Page MenuHomeMiraheze

Infrastructure - Swift - SLO Errors Failure
Closed, ResolvedPublic

Description

For January 2023 SLO Reporting - Swift failed the SLO for Errors.

The SLO agreed was: 1%.
The Performance achieve was: 1.06%.

Please investigate the reasons behind not meeting the SLO and provide a clear summary on this task identifying whether:

the failure was transient due to factors outside of the teams control, or
the failure was preventable and clear steps have been taken to investigate and implement controls to minimise the risk of failing in February 2023.

Event Timeline

John triaged this task as Normal priority.Feb 4 2023, 12:25
John created this task.

@Paladox half way through Feb, we really need to look into this ASAP

Unknown Object (User) unsubscribed.Mar 18 2023, 03:38

Based on the fact that the error rate in swift dropped off massively in late February, at about the time T10510 was closed, I'm assuming that task was both the cause and additionally the solution.

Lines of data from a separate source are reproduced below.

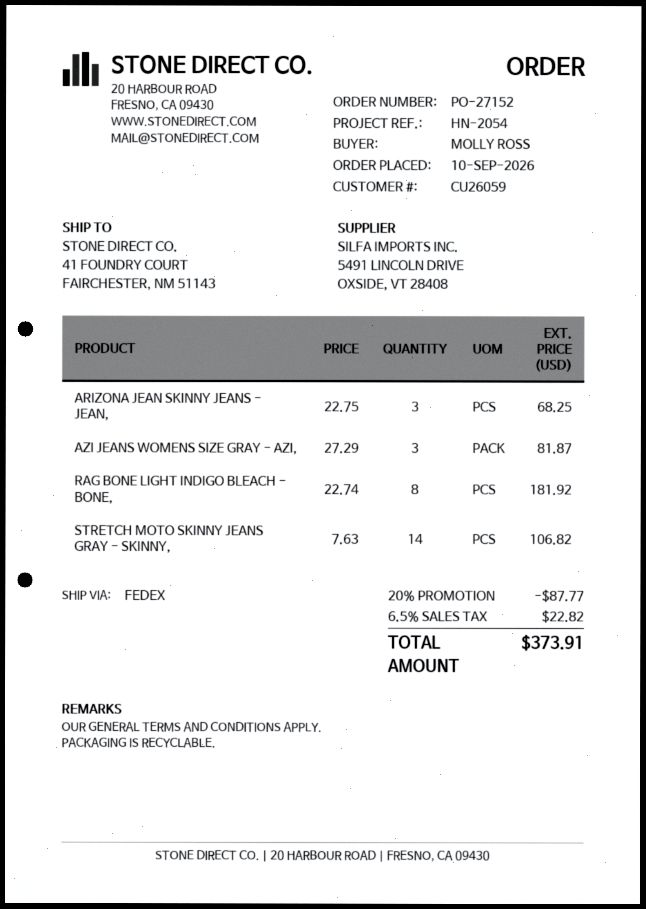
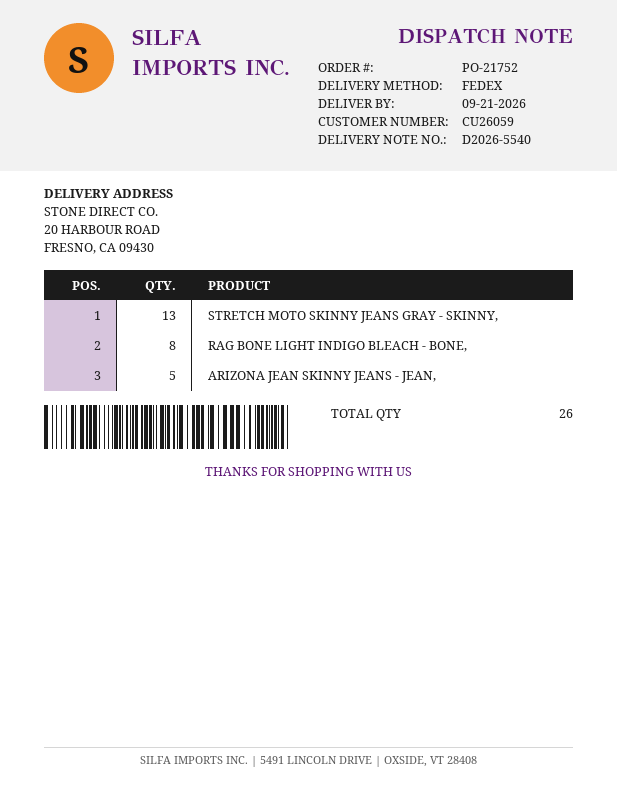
order number: PO-27152 -> PO-21752
ship to: 41 FOUNDRY COURT, FAIRCHESTER, NM 51143 -> 20 HARBOUR ROAD, FRESNO, CA 09430
ARIZONA JEAN SKINNY JEANS - JEAN,: 3 -> 5
AZI JEANS WOMENS SIZE GRAY - AZI,: 3 -> none
STRETCH MOTO SKINNY JEANS GRAY - SKINNY,: 14 -> 13

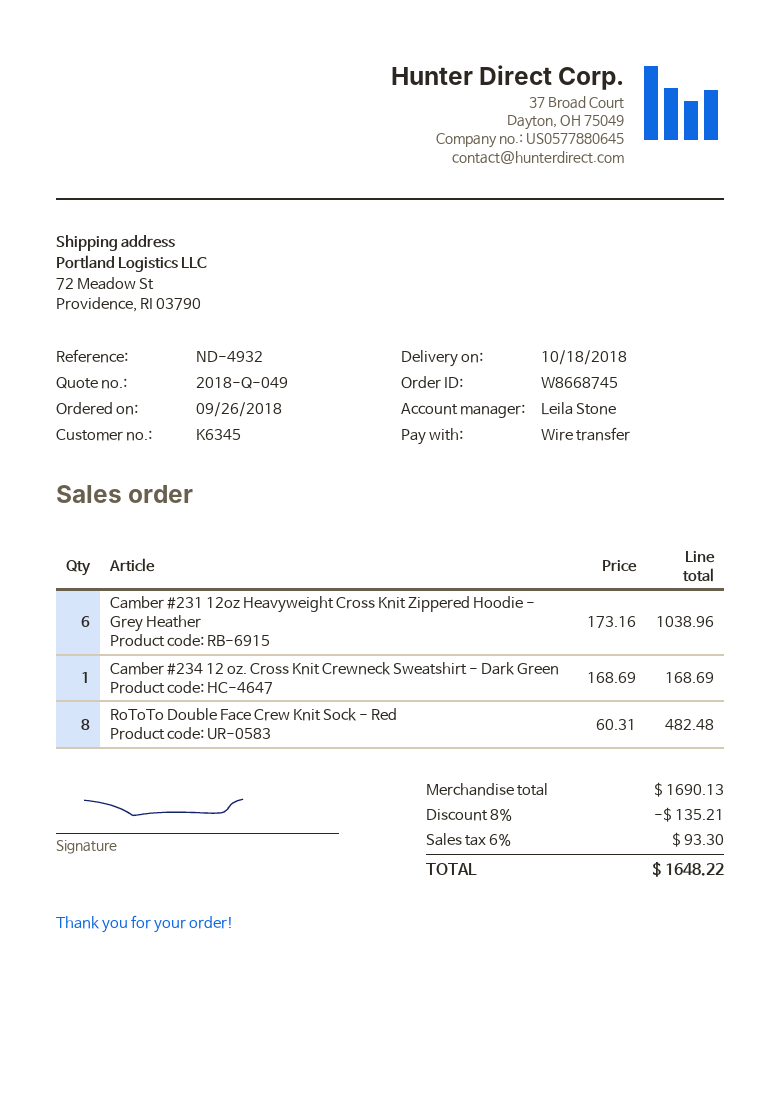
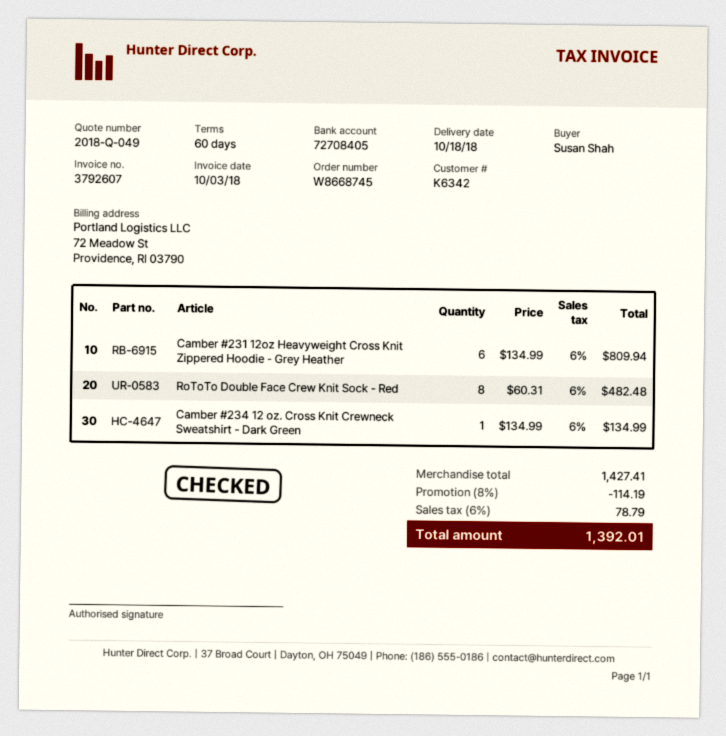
customer number: K6345 -> K6342
Camber #231 12oz Heavyweight Cross Knit Zippered Hoodie - Grey Heather: 6 x 173.16 = 1038.96 -> 6 x 134.99 = 809.94
Camber #234 12 oz. Cross Knit Crewneck Sweatshirt - Dark Green: 1 x 168.69 = 168.69 -> 1 x 134.99 = 134.99
subtotal: 1690.13 -> 1427.41
discount: 8% = 135.21 -> 8% = 114.19
tax: 6% = 93.30 -> 6% = 78.79
total: 1648.22 -> 1392.01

To cleanly summarize the SLO failure: the image handler was improperly logging some 404 messages as 500 errors. This has been fixed in our configuration, but may be worth chasing down a better long-term solution upstream.

I'm not entirely sure if this is correct, but the better long-term solution may be using checkImages.php to find all missing images and then purging them from the database. I'll raise this matter with the MediaWiki team later, but I doubt it will be actioned before a point where we may have to review our local changes.